If the index is on standard spinning disks, leave maxThreadCount at 1. If it's on SSD, you can increase it, but probably shouldn't go higher than about 2 or 3.

I'm using DataImportHandler with MS SQL Server database with sqljdbc driver. DataImportHandler is going out of memory. I tried adjustng the batchSize values but they don't seem to make any difference. How do I fix this?

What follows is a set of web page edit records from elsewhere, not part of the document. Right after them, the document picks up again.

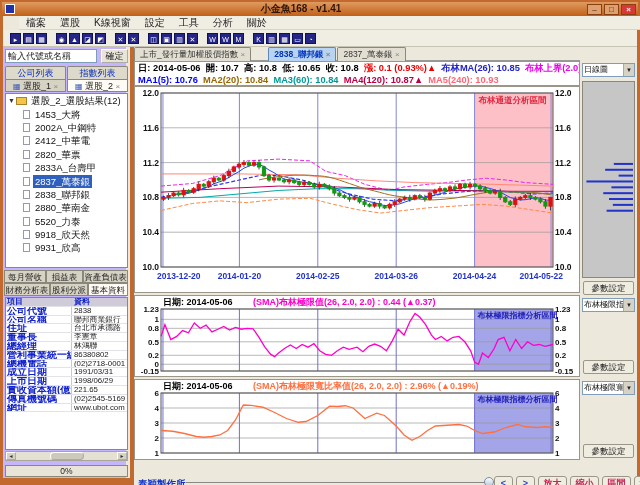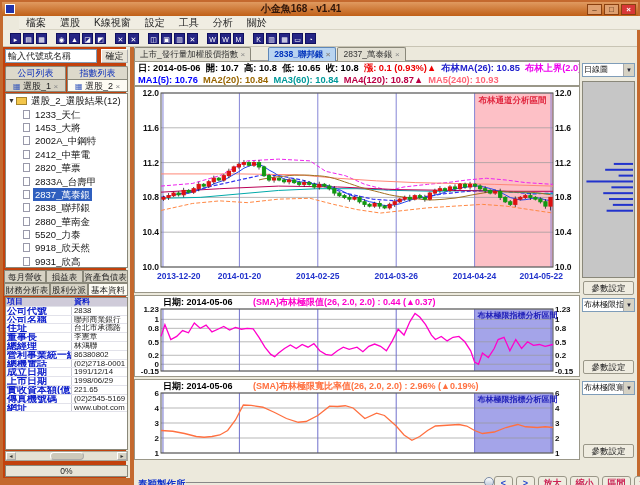--- a/index.html
+++ b/index.html
@@ -25,7 +25,7 @@
   .tbicon{width:11px;height:11px;margin-right:2px;background:#252585;color:#fff;font-size:7px;
     line-height:11px;text-align:center;border:1px solid #101060;}
   
-  #sidebar{position:absolute;left:0;top:31px;width:123px;height:431px;background:#c2410c;}
+  #sidebar{position:absolute;left:0;top:31px;width:123px;height:431px;background:#c4b5fd;}
   #search-input{position:absolute;left:2px;top:2px;width:92px;height:14px;border:1px solid #7F9DB9;
     font-size:9px;padding:0 2px;color:#222;}
   #search-ok{position:absolute;left:98px;top:2px;width:27px;height:14px;font-size:9px;

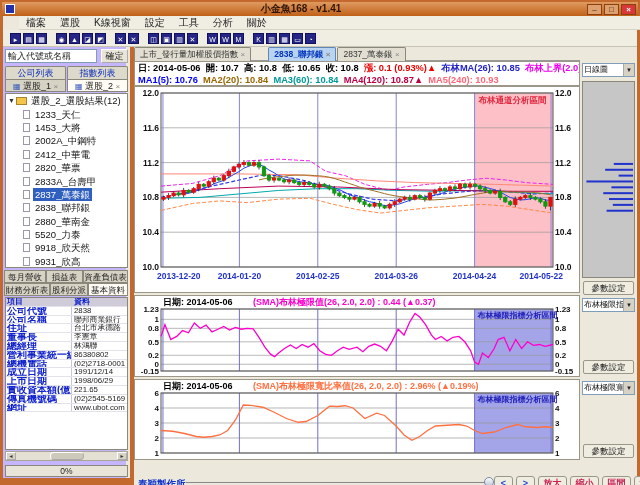--- a/index.html
+++ b/index.html
@@ -172,10 +172,6 @@
             <span class="expander">▼</span>
             <span class="fold"></span>
             <span class="lbl">選股_2_選股結果(12)</span>
-          </div>
-          <div class="treerow" style="padding-left: 16px;">
-            <span class="doc"></span>
-            <span class="lbl">1233_天仁</span>
           </div>
           <div class="treerow" style="padding-left: 16px;">
             <span class="doc"></span>

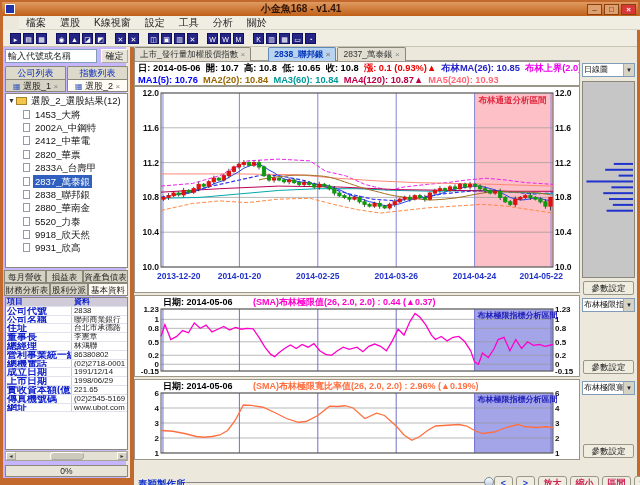--- a/index.html
+++ b/index.html
@@ -261,7 +261,7 @@
           </div>
           <div class="trow">
             <span class="c1">成立日期</span>
-            <span class="c2">1991/12/14</span>
+            <span class="c2">1991/03/31</span>
           </div>
           <div class="trow">
             <span class="c1">上市日期</span>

There's a connection property called responseBuffering in the sqljdbc driver whose default value is "full" which causes the entire result set to be fetched. See http://msdn.microsoft.com/en-us/library/ms378988.aspx for more details. You can set this property to "adaptive" to keep the driver from getting everything into memory. Connection properties like this can be set as an attribute (responseBuffering="adaptive") in the dataSource configuration OR directly in the jdbc url specified in DataImportHandler's dataSource configuration.

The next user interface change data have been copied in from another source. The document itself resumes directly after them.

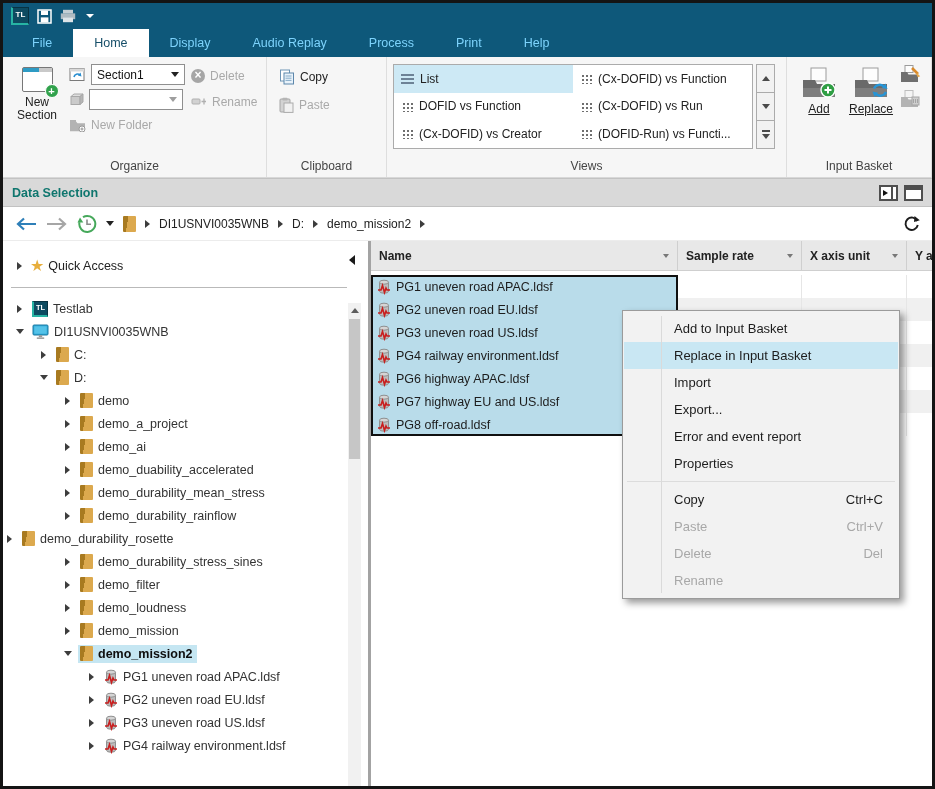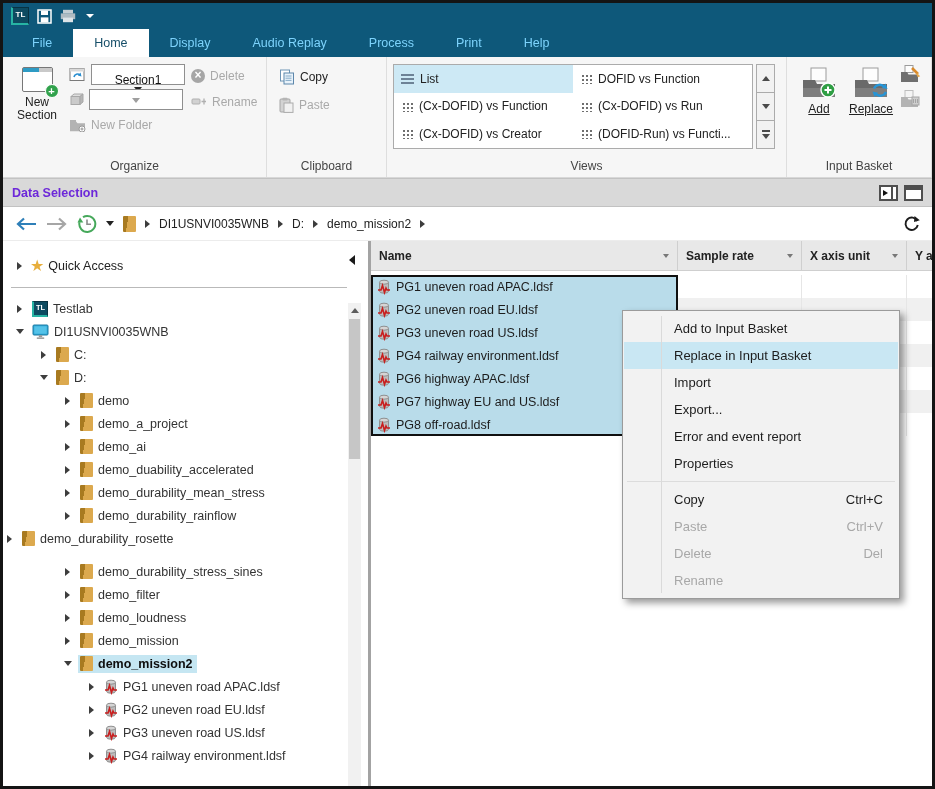--- a/index.html
+++ b/index.html
@@ -35,7 +35,7 @@
 
   .orgmid{display:flex;flex-direction:column;gap:4px;margin-left:4px;padding-top:2px;}
   .orow{display:flex;align-items:center;gap:5px;height:21px;font-size:12px;color:#222;white-space:nowrap;}
-  .combo{width:94px;height:21px;border:1px solid #8f8f8f;background:#fff;display:flex;align-items:center;justify-content:space-between;padding:8px 5px;font-size:12px;color:#111;flex-direction:column;}
+  .combo{width:94px;height:21px;border:1px solid #8f8f8f;background:#fff;display:flex;align-items:center;justify-content:space-between;padding:8px 5px;font-size:12px;color:#111;}
   .caret{width:0;height:0;border-left:4px solid transparent;border-right:4px solid transparent;border-top:5px solid #222;}
   .caret.gray{border-top-color:#9e9e9e;}
   .dtext{color:#a9a9a9;font-size:12px;}

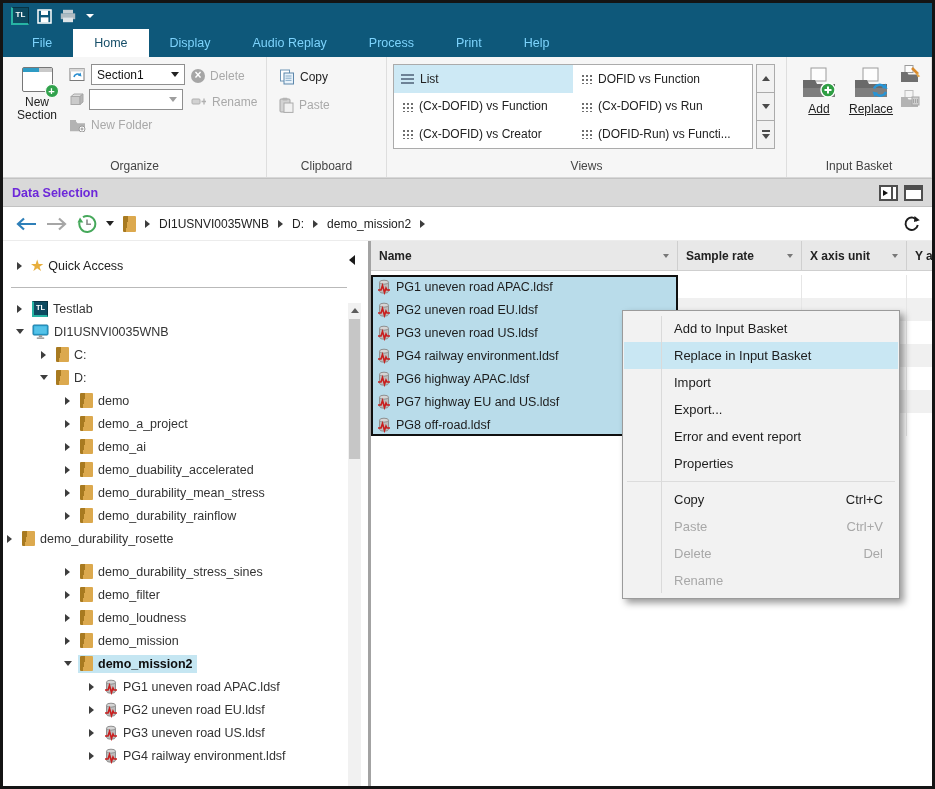--- a/index.html
+++ b/index.html
@@ -268,11 +268,11 @@
               </div>
               <div class="vitem">
                 <span class="icon-viewgrid"></span>
-                <span class="vlabel">DOFID vs Function</span>
+                <span class="vlabel">(Cx-DOFID) vs Function</span>
               </div>
               <div class="vitem">
                 <span class="icon-viewgrid"></span>
-                <span class="vlabel">(Cx-DOFID) vs Function</span>
+                <span class="vlabel">DOFID vs Function</span>
               </div>
               <div class="vitem">
                 <span class="icon-viewgrid"></span>

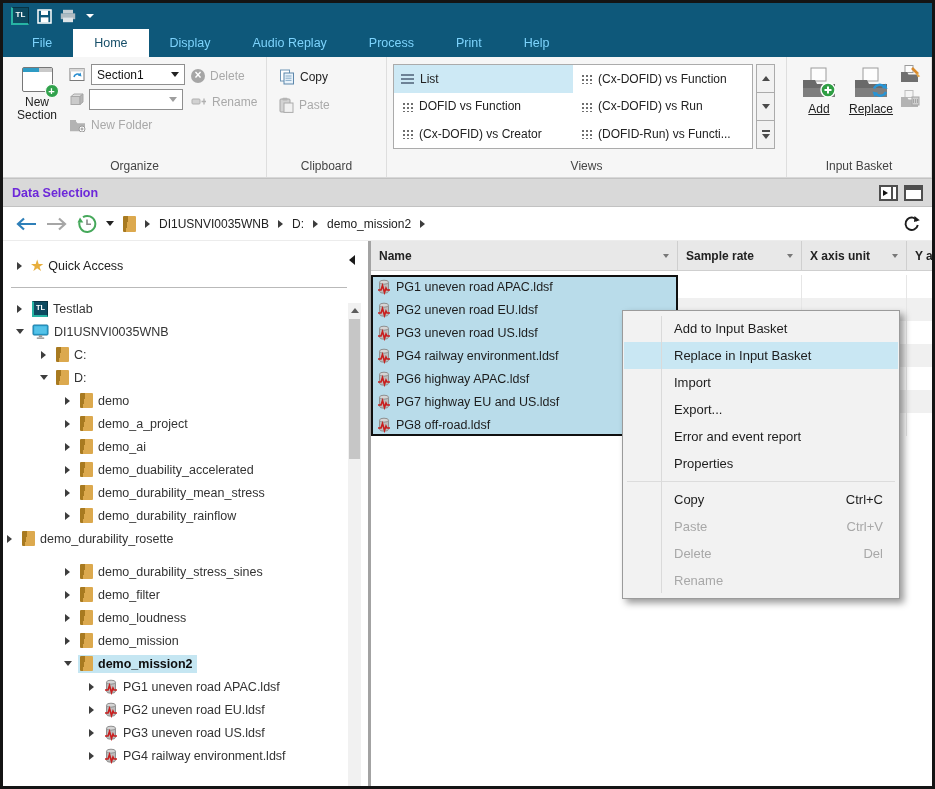--- a/index.html
+++ b/index.html
@@ -66,7 +66,7 @@
 
   
   .panelbar{height:29px;background:#d9d9d9;border-top:1px solid #c2c2c2;border-bottom:1px solid #c2c2c2;display:flex;align-items:center;padding:0 9px;}
-  .panel-title{font-size:12.5px;font-weight:bold;color:#6d28d9;}
+  .panel-title{font-size:12.5px;font-weight:bold;color:#0f766e;}
   .pb-icons{margin-left:auto;display:flex;gap:6px;align-items:center;}
   .pb-ic{width:19px;height:16px;border:2px solid #4f4f4f;background:#fff;position:relative;}
   .pb-ic.autohide::before{content:"";position:absolute;right:3px;top:0;bottom:0;width:2px;background:#4f4f4f;}

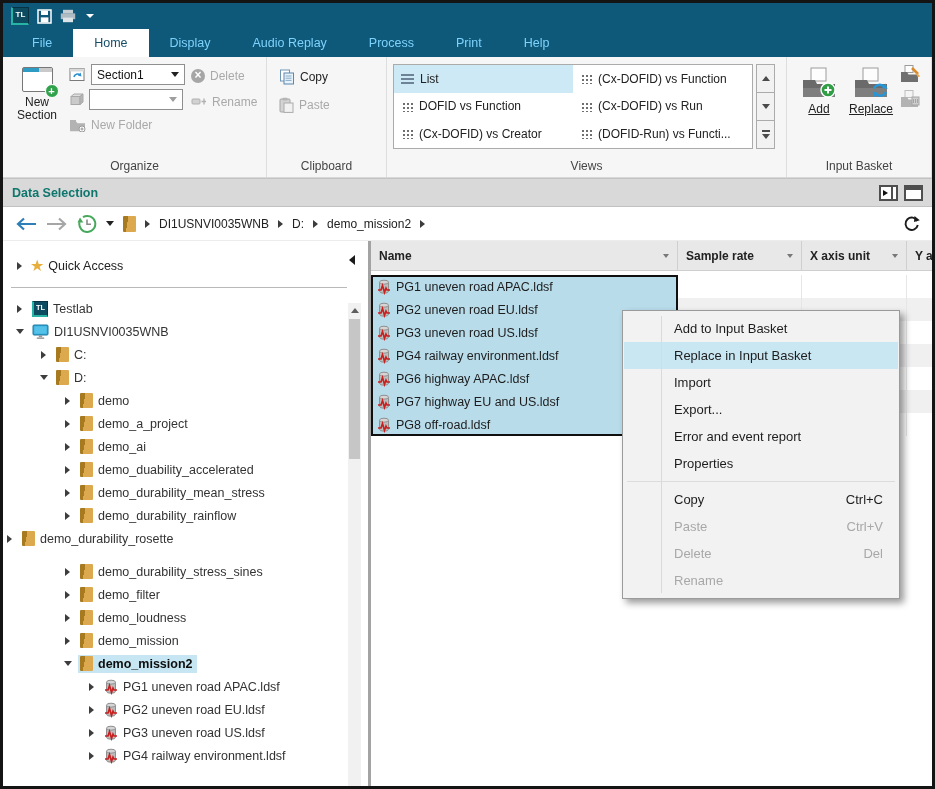--- a/index.html
+++ b/index.html
@@ -503,7 +503,7 @@
               <span class="tlabel">demo_durability_rosette</span>
             </span>
           </div>
-          <div class="trow" style="padding-left: 58px; margin-top: 10px;">
+          <div class="trow" style="padding-left: 58px;">
             <span class="exp c"></span>
             <span class="hlwrap">
               <span class="ico-folder"></span>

Note that this is not an issue since version 1.2 of the SQL Server JDBC driver. Since version 1.2, "adaptive" is the default setting for responseBuffering.

Is it possible to use core properties inside data-config xml?

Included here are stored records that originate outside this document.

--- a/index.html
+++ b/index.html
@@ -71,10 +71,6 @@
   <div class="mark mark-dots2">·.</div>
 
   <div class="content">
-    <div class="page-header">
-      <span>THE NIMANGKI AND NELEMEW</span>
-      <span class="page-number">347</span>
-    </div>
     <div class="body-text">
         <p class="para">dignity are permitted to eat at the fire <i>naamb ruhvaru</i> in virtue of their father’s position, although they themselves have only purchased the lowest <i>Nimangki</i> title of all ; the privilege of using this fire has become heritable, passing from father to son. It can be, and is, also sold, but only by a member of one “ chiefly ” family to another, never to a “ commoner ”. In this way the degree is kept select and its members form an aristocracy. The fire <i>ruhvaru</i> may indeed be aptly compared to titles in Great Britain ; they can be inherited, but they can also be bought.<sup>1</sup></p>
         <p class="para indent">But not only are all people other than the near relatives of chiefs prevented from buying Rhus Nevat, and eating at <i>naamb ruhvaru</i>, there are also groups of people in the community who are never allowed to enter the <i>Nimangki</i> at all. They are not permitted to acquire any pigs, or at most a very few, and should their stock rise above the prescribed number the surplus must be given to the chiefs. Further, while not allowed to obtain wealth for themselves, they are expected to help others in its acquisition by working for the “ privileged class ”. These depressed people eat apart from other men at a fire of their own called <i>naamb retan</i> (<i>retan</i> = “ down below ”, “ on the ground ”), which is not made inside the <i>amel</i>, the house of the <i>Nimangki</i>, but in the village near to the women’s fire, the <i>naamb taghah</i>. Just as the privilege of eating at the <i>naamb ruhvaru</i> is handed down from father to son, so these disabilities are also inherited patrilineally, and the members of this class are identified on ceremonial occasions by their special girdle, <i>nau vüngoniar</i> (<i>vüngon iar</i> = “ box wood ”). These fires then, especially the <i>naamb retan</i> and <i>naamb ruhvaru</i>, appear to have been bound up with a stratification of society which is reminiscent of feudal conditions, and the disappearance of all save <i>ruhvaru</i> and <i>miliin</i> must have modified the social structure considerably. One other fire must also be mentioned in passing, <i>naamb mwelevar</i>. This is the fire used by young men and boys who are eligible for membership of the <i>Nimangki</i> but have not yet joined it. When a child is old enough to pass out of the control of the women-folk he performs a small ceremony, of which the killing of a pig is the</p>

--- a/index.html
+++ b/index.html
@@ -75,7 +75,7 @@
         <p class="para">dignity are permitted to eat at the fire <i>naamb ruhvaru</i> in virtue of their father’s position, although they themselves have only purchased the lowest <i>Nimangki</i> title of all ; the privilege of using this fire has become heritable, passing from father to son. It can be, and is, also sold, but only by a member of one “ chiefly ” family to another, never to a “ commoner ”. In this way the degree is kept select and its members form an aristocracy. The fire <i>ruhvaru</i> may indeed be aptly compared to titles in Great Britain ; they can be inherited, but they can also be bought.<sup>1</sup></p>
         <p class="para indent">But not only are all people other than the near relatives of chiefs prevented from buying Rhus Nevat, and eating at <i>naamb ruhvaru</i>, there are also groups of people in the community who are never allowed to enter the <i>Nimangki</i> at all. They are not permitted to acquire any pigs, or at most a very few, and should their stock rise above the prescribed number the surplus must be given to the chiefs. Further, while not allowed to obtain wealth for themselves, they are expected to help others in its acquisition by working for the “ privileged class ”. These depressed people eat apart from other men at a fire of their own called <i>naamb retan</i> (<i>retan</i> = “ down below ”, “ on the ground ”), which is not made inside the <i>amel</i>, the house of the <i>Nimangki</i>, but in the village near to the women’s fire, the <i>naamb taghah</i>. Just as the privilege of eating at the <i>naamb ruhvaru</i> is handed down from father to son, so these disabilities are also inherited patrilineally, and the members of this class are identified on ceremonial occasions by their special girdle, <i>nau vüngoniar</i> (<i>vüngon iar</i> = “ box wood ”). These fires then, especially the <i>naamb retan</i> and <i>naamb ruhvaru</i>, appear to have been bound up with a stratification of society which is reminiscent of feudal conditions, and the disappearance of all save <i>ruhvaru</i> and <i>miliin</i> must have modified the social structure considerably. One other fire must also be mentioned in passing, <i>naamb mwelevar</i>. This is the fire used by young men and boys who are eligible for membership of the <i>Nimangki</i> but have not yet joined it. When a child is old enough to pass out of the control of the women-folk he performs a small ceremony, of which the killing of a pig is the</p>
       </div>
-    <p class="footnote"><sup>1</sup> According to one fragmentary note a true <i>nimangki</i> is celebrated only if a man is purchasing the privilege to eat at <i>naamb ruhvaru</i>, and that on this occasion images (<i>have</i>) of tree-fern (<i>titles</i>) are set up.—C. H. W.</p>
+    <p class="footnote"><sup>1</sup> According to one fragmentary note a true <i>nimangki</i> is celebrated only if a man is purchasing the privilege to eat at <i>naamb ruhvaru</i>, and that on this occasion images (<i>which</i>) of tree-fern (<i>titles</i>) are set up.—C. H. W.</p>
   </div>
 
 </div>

If you define the property inside of your <core/> in solr.xml then you can refer to the property in your data-config.xml file directly. However if you define it in the <solr/> level, so that it applies to multiple cores, then you need to use the technique below:

Add your property in the invariant section of solrconfig's DataImportHandler element. For example, add this section:
<lst name="invariants"> <str name="xmlDataDir">${xmlDataDir}</str> </lst>
Use it as ${dataimporter.request.xmlDataDir} in your data-config to access this.
see the mail thread

How would I insert a static value into a field ?

add the TemplateTransformer to the transformer attribute of the entity and create a field as follows

<field column="the_static_field_name" template="any-string-can-be-put-here"/>

Why is Transformer specified on entity instead of field ?

A few reasons

A field declaration is optional because it can be implicit if it is present in the schema
A Transformer can act on multiple fields . Or it can even do nothing to the data. Say a LogTransformer just logs data to a file
Transfomers can be chained . If declared in a field the order of chaining becomes unclear

My delta-import goes out of memory . Any workaround ?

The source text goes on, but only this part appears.